*** Opening ENTRIES SHOWN ***

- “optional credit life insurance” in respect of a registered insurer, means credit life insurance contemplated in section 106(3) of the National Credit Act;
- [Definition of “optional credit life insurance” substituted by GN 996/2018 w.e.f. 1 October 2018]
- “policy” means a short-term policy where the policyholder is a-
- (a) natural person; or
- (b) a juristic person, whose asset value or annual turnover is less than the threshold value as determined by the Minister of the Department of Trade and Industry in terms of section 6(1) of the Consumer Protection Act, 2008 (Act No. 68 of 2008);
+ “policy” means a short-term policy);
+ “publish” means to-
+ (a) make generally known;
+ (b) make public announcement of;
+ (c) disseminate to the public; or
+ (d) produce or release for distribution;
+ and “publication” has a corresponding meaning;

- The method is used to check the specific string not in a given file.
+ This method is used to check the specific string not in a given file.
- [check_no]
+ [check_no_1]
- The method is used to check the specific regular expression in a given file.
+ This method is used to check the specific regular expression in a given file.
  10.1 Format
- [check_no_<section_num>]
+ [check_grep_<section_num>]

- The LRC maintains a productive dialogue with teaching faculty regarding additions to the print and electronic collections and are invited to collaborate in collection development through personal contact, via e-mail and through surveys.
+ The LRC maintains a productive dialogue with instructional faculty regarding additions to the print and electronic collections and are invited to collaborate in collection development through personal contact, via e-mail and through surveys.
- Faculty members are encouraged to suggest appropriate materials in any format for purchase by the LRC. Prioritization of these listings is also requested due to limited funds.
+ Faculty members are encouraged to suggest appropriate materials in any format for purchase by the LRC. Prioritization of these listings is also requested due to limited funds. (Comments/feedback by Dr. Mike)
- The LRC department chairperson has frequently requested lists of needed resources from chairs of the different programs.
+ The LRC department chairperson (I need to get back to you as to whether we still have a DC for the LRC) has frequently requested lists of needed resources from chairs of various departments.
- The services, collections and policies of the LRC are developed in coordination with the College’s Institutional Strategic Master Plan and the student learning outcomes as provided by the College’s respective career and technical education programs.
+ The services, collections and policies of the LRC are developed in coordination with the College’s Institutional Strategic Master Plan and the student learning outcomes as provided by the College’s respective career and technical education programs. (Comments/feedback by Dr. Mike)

*** Closing ENTRIES SHOWN ***

■ **WHAT YOU HAVE TO DO**
Go through the data, and copy each line in which the word "make" appears.

■ **ANSWER SPACE**
+ (a) make generally known;
+ (b) make public announcement of;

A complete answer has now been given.